Upon arrival in America, David Berlitzheimer transformed himself into Maximilian Delphinius Berlitz. After changing his name, he married the Christian daughter of German immigrants and raised his children as Christians.
This prelude is merely incidental to the local business origins of Berlitz and his subsequent global influence as a language-teaching innovator. In 1872, two years after his arrival from Germany, Berlitz found his way to Westerly, Rhode Island where he worked briefly as a private language tutor. He then moved to Providence to accept a permanent position as a teacher of French and German at the lavishly-named Warner Polytechnic College--a small institute on 283 Westminster Street affiliated with the Bryant and Stratton chain of business colleges. Following a tenure of approximately five years, Berlitz purchased this business from William W. Warner in 1878. At that time Berlitz lived at 14 Vernon Street in the Federal Hill section of the city.
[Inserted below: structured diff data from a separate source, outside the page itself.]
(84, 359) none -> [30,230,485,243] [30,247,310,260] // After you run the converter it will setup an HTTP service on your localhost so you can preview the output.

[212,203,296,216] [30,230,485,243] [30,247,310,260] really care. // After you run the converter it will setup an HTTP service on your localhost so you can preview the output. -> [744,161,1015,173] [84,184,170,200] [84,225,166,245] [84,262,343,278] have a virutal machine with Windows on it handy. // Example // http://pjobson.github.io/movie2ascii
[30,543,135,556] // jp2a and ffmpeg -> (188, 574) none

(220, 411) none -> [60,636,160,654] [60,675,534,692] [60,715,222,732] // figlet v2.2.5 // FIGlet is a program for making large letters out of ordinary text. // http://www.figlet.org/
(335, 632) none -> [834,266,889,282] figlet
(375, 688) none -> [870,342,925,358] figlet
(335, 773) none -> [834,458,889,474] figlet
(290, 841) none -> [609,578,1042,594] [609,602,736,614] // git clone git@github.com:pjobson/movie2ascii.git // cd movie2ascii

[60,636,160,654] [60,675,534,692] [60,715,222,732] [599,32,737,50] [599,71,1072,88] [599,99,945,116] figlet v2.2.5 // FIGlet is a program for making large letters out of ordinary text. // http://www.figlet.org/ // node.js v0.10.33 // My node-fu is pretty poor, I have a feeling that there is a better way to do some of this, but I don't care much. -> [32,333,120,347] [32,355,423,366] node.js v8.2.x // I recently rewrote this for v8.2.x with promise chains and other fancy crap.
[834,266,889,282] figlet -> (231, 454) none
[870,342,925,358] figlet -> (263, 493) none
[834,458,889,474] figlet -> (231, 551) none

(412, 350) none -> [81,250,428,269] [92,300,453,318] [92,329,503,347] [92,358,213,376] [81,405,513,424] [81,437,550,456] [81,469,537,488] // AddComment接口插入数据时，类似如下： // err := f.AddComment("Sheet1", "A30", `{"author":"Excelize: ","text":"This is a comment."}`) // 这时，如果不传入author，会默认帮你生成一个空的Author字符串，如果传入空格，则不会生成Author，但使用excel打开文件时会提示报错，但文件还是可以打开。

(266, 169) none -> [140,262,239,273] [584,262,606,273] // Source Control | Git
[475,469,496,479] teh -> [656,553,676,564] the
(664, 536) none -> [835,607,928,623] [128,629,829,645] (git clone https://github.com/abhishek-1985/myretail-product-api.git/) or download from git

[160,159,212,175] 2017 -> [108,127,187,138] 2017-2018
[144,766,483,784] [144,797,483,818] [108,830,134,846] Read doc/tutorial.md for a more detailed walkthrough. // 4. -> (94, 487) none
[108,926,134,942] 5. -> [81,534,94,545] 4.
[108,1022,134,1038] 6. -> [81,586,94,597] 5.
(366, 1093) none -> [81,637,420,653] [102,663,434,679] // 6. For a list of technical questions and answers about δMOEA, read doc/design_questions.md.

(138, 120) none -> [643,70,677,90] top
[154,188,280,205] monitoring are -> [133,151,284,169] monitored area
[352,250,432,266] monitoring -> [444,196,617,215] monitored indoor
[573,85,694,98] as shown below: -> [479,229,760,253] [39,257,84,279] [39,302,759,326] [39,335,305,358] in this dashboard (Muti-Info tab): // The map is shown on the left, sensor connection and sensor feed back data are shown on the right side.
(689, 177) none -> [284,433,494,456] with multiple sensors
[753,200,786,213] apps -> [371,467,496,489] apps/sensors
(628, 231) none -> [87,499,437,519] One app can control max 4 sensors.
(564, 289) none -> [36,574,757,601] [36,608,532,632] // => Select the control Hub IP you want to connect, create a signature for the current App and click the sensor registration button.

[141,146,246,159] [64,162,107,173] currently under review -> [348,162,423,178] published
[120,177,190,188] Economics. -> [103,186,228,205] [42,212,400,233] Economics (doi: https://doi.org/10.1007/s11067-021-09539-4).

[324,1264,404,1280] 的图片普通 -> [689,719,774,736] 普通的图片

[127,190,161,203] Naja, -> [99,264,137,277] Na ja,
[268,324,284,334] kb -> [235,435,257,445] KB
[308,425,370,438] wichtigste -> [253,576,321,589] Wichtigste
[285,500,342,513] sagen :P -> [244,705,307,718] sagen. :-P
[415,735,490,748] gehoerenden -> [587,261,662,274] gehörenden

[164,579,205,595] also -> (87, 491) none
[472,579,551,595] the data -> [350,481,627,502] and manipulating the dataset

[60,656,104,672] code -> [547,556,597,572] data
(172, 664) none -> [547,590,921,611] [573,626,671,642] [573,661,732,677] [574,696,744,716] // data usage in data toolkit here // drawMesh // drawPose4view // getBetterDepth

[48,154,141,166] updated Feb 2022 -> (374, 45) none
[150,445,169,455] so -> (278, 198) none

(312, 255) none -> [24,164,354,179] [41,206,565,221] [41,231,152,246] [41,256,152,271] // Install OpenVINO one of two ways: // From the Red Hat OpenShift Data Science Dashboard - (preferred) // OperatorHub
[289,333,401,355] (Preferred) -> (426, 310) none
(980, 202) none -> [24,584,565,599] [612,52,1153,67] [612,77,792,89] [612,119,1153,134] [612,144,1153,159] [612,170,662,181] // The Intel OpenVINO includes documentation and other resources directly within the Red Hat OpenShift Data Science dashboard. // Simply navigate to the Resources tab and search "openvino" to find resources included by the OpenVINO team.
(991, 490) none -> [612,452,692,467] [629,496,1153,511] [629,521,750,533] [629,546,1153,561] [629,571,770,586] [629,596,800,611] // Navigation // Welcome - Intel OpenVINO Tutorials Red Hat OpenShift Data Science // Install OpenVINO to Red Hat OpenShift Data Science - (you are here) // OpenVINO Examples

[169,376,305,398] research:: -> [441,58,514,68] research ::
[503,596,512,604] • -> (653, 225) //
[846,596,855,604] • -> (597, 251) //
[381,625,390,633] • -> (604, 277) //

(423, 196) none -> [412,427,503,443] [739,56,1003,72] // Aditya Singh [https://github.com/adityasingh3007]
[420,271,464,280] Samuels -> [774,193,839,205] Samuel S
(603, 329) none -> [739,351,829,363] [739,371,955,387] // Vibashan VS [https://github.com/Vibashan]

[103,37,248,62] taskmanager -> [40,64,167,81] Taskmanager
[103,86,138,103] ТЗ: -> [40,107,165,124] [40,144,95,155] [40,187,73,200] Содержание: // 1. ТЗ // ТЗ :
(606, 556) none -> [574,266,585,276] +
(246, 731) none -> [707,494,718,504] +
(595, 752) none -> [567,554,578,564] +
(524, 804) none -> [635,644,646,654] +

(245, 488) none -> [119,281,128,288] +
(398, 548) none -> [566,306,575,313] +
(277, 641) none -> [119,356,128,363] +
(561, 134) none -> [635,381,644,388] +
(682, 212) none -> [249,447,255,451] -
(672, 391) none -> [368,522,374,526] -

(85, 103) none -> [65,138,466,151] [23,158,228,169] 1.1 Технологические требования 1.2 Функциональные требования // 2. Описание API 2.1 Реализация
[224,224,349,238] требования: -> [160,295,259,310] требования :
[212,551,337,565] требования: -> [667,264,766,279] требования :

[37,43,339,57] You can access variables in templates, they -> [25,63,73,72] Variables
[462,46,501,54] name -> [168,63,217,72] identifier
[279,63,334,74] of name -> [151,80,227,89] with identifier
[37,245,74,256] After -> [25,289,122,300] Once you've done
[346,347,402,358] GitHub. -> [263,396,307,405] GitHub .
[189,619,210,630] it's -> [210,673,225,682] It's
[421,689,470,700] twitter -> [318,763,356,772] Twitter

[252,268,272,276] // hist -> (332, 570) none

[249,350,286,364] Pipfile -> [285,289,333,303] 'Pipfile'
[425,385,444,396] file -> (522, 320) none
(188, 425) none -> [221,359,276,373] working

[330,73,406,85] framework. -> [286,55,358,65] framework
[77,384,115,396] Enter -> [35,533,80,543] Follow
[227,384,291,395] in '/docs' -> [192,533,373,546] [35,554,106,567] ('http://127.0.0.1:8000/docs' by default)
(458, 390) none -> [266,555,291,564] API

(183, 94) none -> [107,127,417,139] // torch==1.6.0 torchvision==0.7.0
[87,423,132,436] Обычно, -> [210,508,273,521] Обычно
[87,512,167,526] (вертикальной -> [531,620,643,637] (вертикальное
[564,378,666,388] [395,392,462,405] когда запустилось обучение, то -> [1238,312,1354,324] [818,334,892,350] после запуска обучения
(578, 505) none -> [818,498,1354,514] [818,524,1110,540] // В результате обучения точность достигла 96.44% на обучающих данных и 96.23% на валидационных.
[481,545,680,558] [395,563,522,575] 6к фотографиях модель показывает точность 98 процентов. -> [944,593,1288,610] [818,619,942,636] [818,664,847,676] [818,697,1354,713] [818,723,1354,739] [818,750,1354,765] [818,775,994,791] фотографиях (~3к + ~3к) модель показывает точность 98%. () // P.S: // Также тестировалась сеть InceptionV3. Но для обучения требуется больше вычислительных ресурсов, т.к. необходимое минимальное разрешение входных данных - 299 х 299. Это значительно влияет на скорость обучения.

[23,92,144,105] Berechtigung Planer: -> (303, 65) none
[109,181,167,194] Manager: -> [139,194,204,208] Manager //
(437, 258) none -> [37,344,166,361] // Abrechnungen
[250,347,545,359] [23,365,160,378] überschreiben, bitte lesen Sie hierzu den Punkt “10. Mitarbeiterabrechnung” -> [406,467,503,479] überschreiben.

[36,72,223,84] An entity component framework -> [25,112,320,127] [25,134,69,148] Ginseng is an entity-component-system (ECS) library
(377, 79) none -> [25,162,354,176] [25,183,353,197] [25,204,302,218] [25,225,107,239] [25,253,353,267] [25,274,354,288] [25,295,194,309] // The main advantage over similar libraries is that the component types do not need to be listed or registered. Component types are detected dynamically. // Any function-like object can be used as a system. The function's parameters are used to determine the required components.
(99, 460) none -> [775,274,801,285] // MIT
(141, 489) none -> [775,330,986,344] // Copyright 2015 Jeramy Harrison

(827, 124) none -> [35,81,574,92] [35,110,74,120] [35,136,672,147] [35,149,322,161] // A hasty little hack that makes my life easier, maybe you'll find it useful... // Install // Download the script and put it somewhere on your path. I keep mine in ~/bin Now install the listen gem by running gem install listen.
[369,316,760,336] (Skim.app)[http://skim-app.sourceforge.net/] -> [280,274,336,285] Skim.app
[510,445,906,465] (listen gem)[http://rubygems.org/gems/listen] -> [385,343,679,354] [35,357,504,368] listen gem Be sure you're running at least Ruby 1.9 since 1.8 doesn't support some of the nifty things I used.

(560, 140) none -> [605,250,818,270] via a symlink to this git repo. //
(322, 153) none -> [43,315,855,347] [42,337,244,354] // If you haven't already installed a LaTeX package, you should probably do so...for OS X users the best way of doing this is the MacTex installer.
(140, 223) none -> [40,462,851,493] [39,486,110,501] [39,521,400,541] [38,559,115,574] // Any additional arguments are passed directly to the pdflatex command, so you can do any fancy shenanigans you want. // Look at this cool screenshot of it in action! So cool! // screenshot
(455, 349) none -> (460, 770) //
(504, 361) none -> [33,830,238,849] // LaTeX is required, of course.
Initially, the twenty-six-year-old served not only as the director of the Berlitz School of Languages, but also as its only instructor. Soon he hired Nicholas Joly, a young immigrant who had migrated to New York City from Lyons, France. Together, the pair revolutionized the teaching of language as they prepared the leisure class for a European sojourn.
This linguistic revolution was unplanned. Joly, upon his arrival in Providence, found his new employer ill with exhaustion. Berlitz discovered that his stand-in could not speak English. Before taking a leave of absence to recuperate, Berlitz instructed the Frenchman to teach not by focusing on grammar, translation, and bi-lingual interaction, but by pointing to objects and acting out verbs solely in the language to be learned.
When Berlitz recuperated and returned to the classroom, he noticed that his students had advanced remarkably. Their communication had flourished when they spoke only in the new tongue without the delay and pressure of memorizing written rules or grammar. Thusly, the Berlitz method was born, and Providence was its incubator.
In the 1880s Berlitz seized upon the technique he and Joly had developed by opening other schools in Boston, New York, and Washington. Eventually Berlitz, an astute and energetic promoter, brought his concept to audiences at the Paris World’s Fair (1900) and the St. Louis World’s Fair (1904). He even returned to his homeland to tutor Kaiser Wilhelm II in English.
When Berlitz died in New York City on April 6, 1921, his obituary noted that his system was being taught in “more than 300 schools. . .covering nearly every large city in the world.” Today the Berlitz empire spans fifty countries, maintains well-over 400 language centers, and publishes annually millions of dictionaries, travel books, and audiocassettes.